Oil prices edged higher in Asian trading on Friday, extending a strong rebound from the previous session as investors weighed mounting geopolitical risks and potential supply disruptions involving major oil producers. Crude markets were supported by renewed concerns over Russia, Iran, and the Middle East, while fears of an immediate surge in Venezuelan oil supply eased following political developments in the United States.
Brent crude futures for March delivery rose 0.7% to $62.44 per barrel, while West Texas Intermediate (WTI) crude gained 0.7% to $58.03 per barrel. Both benchmarks returned to levels seen before last week’s U.S. military action in Venezuela, after surging more than 4% in the prior session. Oil prices also received modest support from upbeat inflation data out of China, the world’s largest crude importer, signaling that economic recovery momentum may be building.
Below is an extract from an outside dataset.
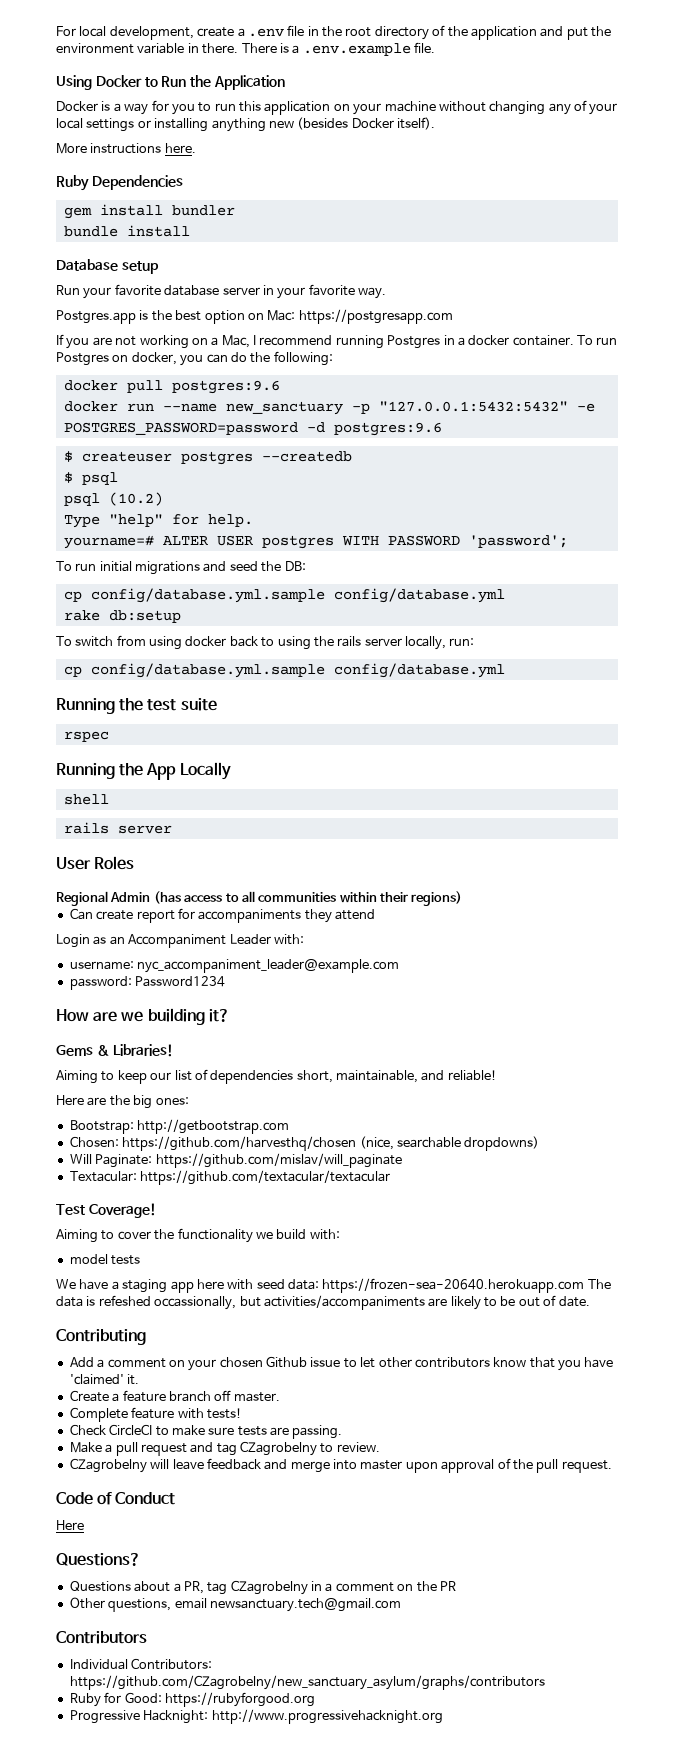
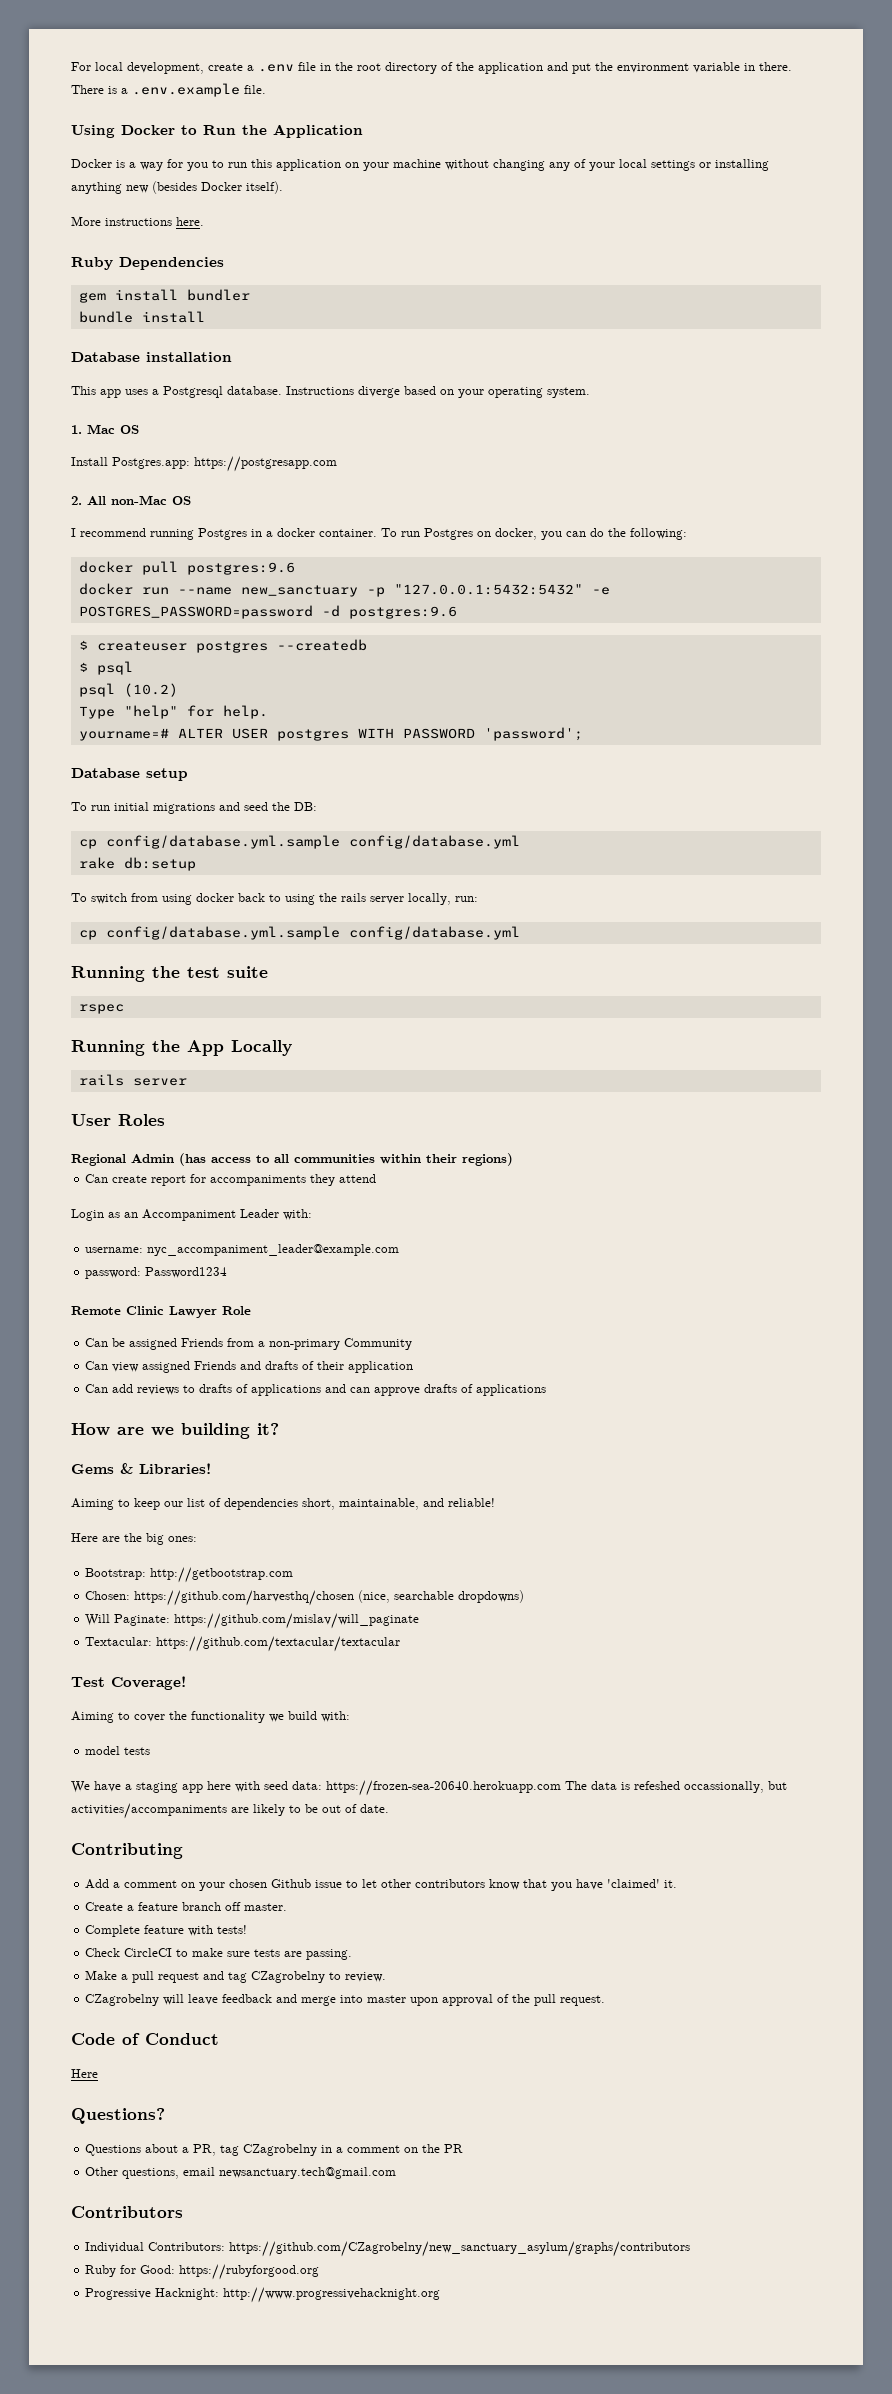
[121,261,159,274] [56,284,386,299] [56,309,453,324] [56,334,250,349] setup // Run your favorite database server in your favorite way. // Postgres.app is the best option on Mac: https://postgresapp.com // If you are not working on a Mac, -> [146,352,232,362] [71,386,590,398] [71,424,139,434] [71,456,337,472] [71,495,191,505] installation // This app uses a Postgresql database. Instructions diverge based on your operating system. // 1. Mac OS // Install Postgres.app: https://postgresapp.com // 2. All non-Mac OS //
(568, 541) none -> [71,768,188,781] // Database setup
[63,794,109,805] // shell -> (292, 1048) none
(226, 981) none -> [71,1306,251,1318] [85,1338,413,1350] [85,1361,414,1373] [85,1384,547,1396] // Remote Clinic Lawyer Role // Can be assigned Friends from a non-primary Community // Can view assigned Friends and drafts of their application // Can add reviews to drafts of applications and can approve drafts of applications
However, gains in the oil market remained limited as traders exercised caution ahead of key U.S. nonfarm payrolls data, which could influence expectations around interest rates and broader economic growth. Uncertainty over monetary policy continues to weigh on commodity markets globally.
Geopolitical tensions played a major role in supporting crude prices this week. Ongoing military conflict between Russia and Ukraine raised alarms after a drone attack targeted a tanker bound for Russia in the Black Sea, highlighting risks to Russian oil exports. Additional pressure came from reports that U.S. President Donald Trump may allow stricter sanctions on countries doing business with Moscow. Meanwhile, Iraq approved plans to nationalize operations at the West Qurna 2 oilfield, one of the world’s largest, adding to supply uncertainty.
In Iran, escalating anti-government protests and a nationwide internet blackout heightened concerns over potential disruptions to oil production. At the same time, worries over a rapid increase in Venezuelan oil output subsided after the U.S. Senate advanced a resolution aimed at limiting further military action without congressional approval. Analysts noted that even with U.S. involvement, Venezuela’s aging infrastructure and political instability would likely delay any meaningful production boost.
Despite the rebound, oil prices remain under pressure in 2025, marking their steepest annual decline in five years amid growing fears of a global supply glut in 2026.